David Halberstam and 9/11

Almost immediately after the 9/11 attacks, Halberstam warned of the dangers of overreaction, unnecessary wars, and fueling terrorism by inflaming anti-Americanism.

Published April 24, 2007 11:58AM (EDT)

As much as any other prominent American figure, David Halberstam -- in the immediate aftermath of 9/11 -- immediately recognized, and repeatedly emphasized, the severe dangers of overreaction, of engaging in wars unnconnected to the terrorist attacks which would fuel anti-American resentment in the Muslim world and thereby increase the terrorist threat:

Online interview with The Washington Post, September 14, 2001

We are in some ways a much easier target for them, despite our wealth, than they are for us. And that's a very hard thing for a rich, developed superpower to understand -- that our very strength makes us vulnerable. Our strength makes us a target, and it's hard to respond. There's a danger that if we use our power carelessly, if we just bomb away, then we're doing their recruiting and passing the burden on to our children.

One of the things that was much more done in the French-Indochina War: a French patrol would go through a village where many of the people were on the fence in the struggle. A Viet Minh solder would kill one French soldier. The French would then open up on the entire village, killing all kinds of people. The French would then leave the village that night, at 6 o'clock, and at 7 o'clock the Viet Minh would arrive to recruit the children of those who had been killed. That's something we need to be very aware of: to apply power not just with strength, but with wisdom. And we need to be very careful about that.

Online interview with The Washington Post, September 29, 2001

I think the idea of combat projects the wrong chapter that is beginning. The phrase I would come to is the John Kennedy phrase, "a long twilight struggle." And in terms of combat, the kind of image that we pull up -- World War II, Korea, Vietnam -- I think is the wrong one. This is a very complicated struggle, an elusive enemy -- an enemy from a ghost nation against whom our traditional military power is not easily applicable.

So what we should be thinking of is an application of all our strengths, in terms of intelligence, financial strengths, isolating the perpetrators from their surroundings -- the phrase being used now is "dry up the swamp." And being patient; not doing the things the enemy wants us to do. Bin Laden the terrorist wanted us to respond to that by lashing out, by exercising an immediate need for gratification, and thereby doing their recruiting for them. And alienating other people in the Islamic world.

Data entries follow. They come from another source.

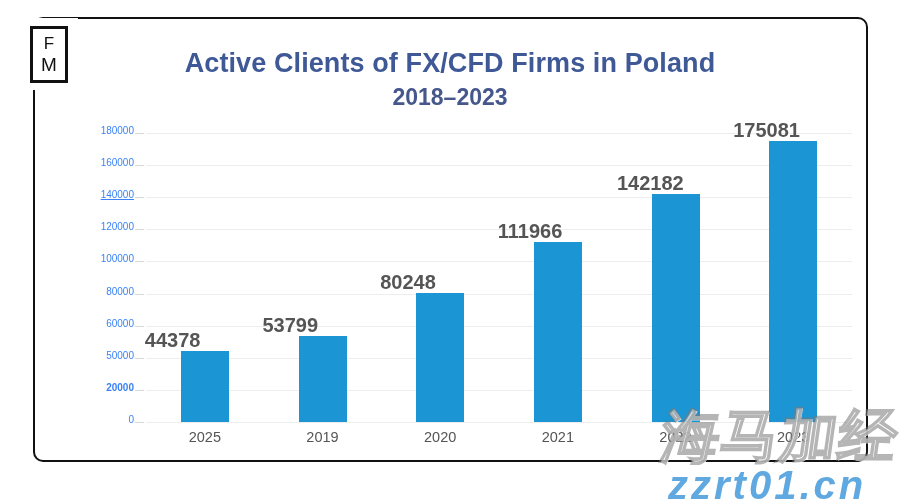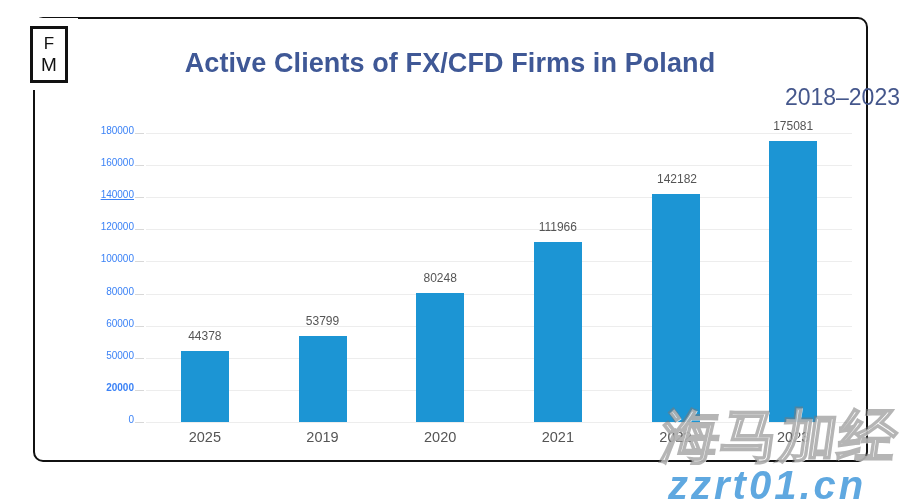"2018–2023" .subtitle { font-weight: 400 -> 700; text-align: right -> center }
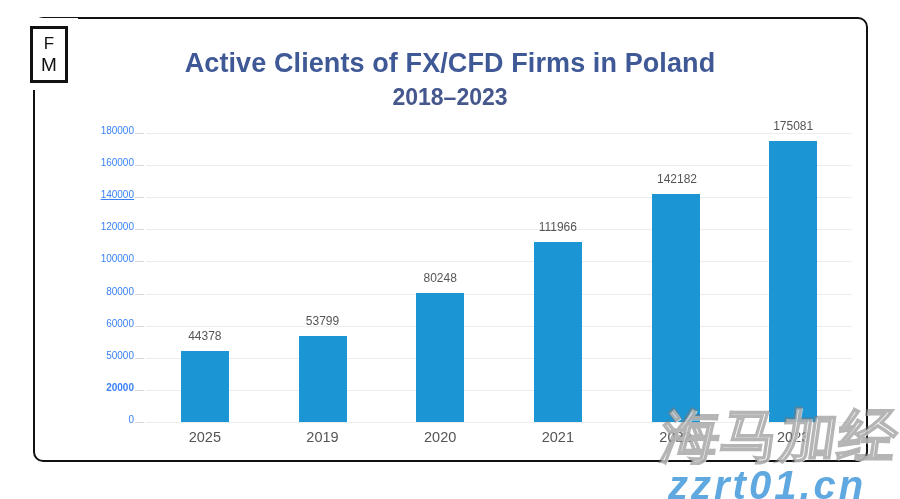"175081" .bar-value { font-size: 12px -> 20px; font-weight: none -> bold; text-align: center -> left }
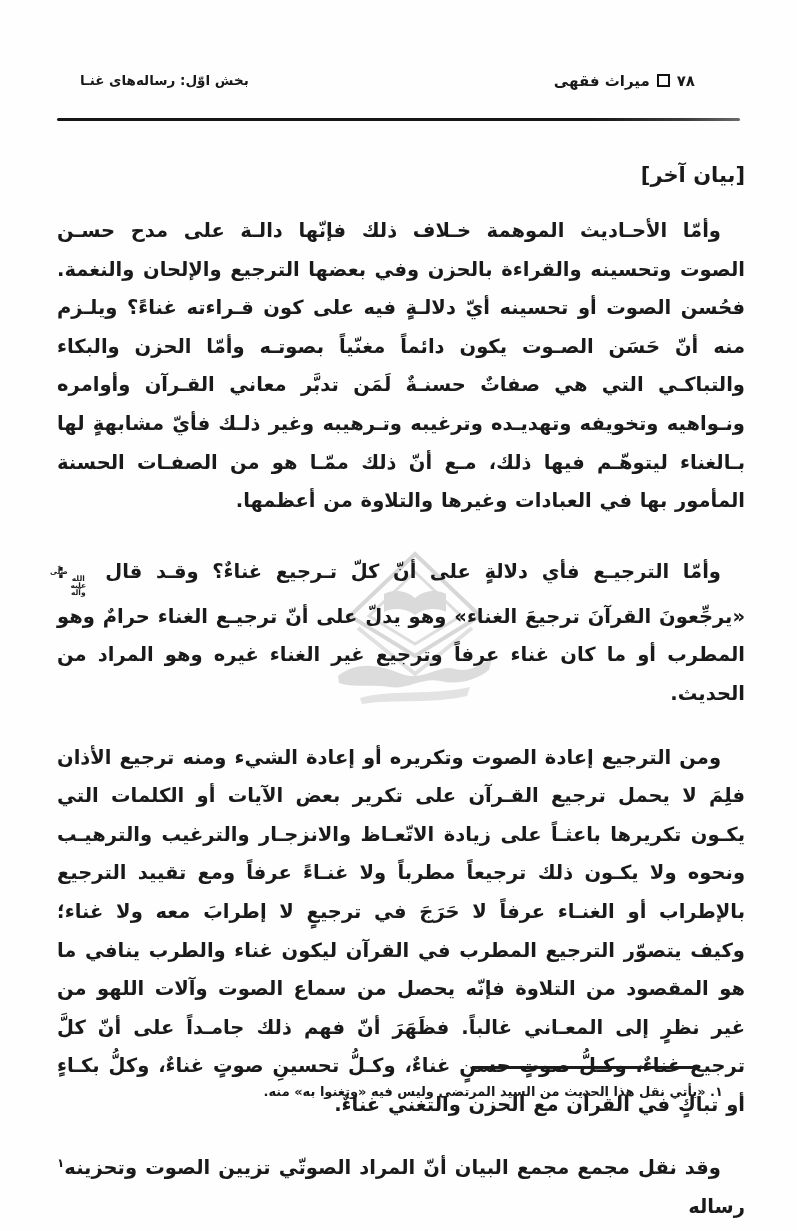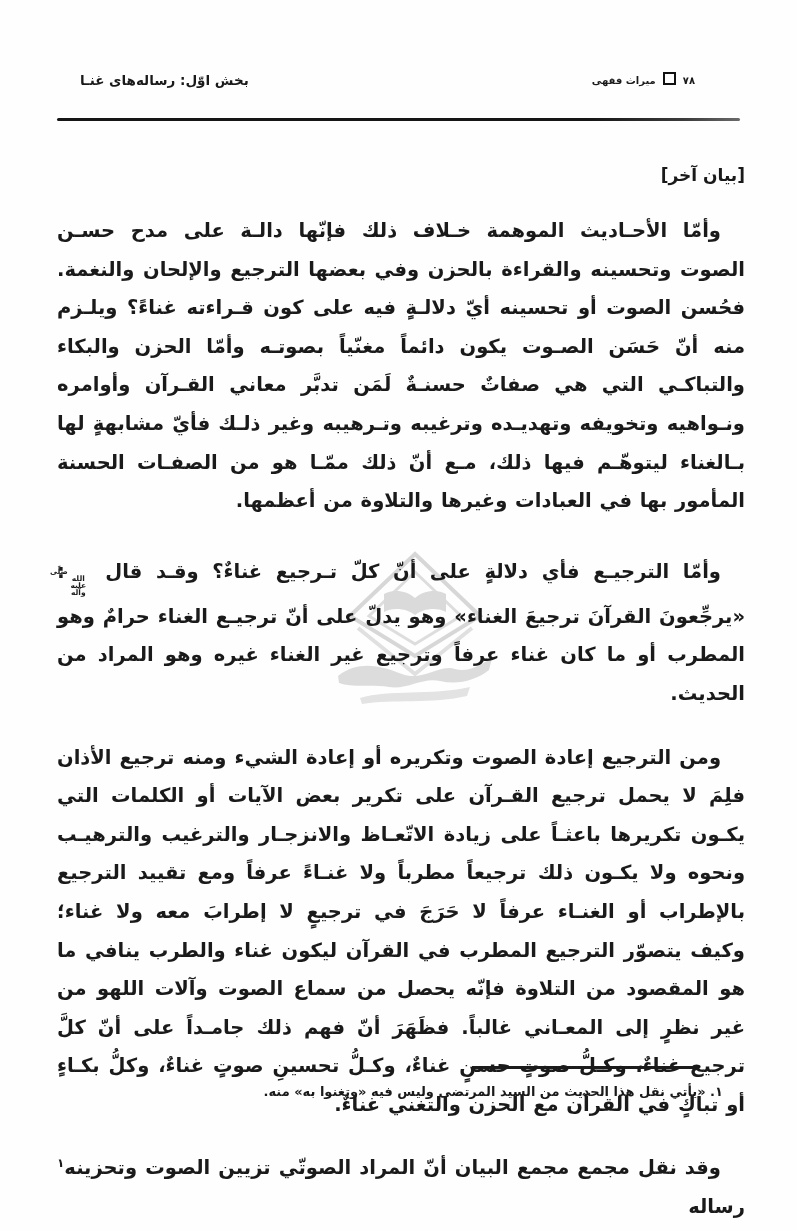"٧٨ميراث فقهى" .hdr-right { font-size: 10px -> 15px }
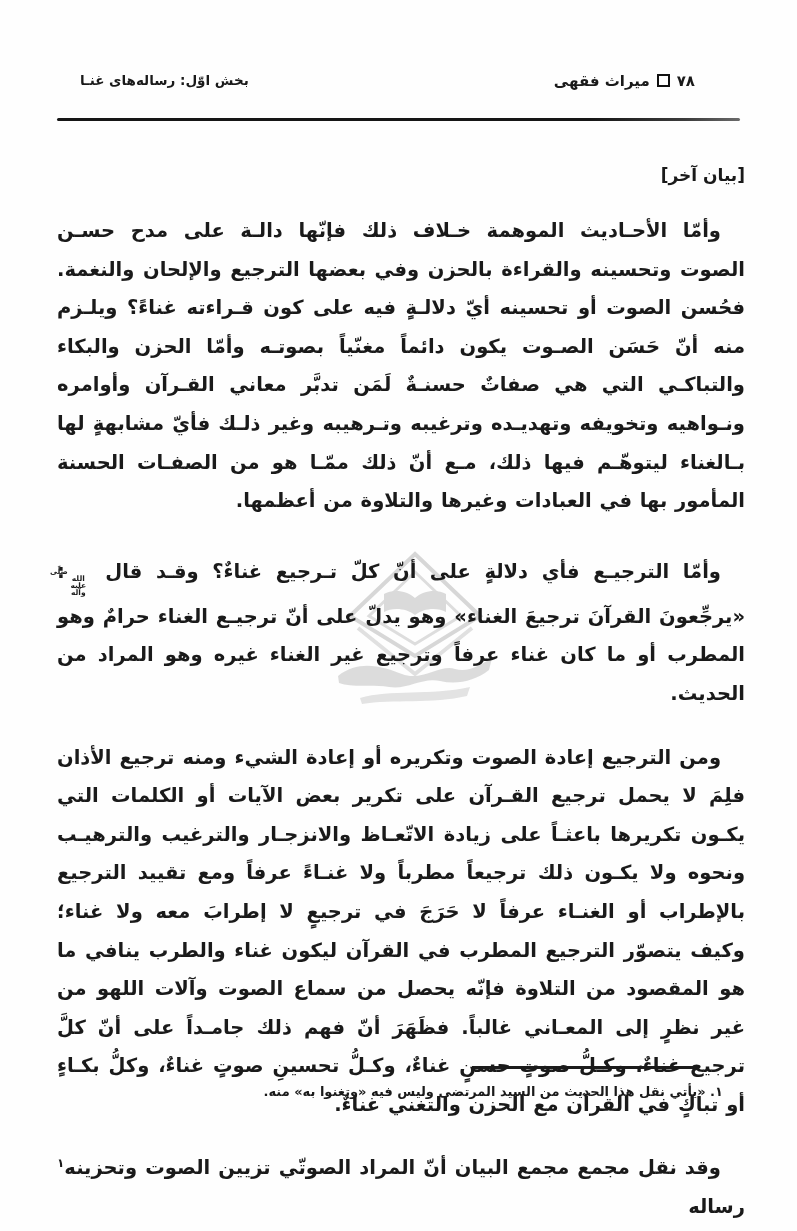"[بيان آخر]" .section-heading { font-size: 17px -> 21px }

The Boston Globe, October 15, 2006:

HOW LUCKY we are to have the governor of the state instructing the junior senator on the issue of Iraq, and making the case for the Al Qaeda-Baghdad connection, the very case the president and all his men tried to make so disingenuously a few years ago. How generous of him to shed his own credibility for party and president.

The Iraq war, of course, was a vast miscalculation from the start, as much of the senior uniformed military cautioned at the time. We punched our fist, quite predictably, into the largest hornet's nest in the world; are still operating at a complete deficit in intelligence on the ground; are watching a civil war spiral out of control; and are doing Al Qaeda's recruiting for it throughout the Arab world.

We have in sheer geopolitical terms done Iran -- a much more dangerous country -- a great favor, removing the one regional counterbalance to it, and making Iran almost surely the long-range beneficiary of our miscalculations. What an extraordinary adventure it has been.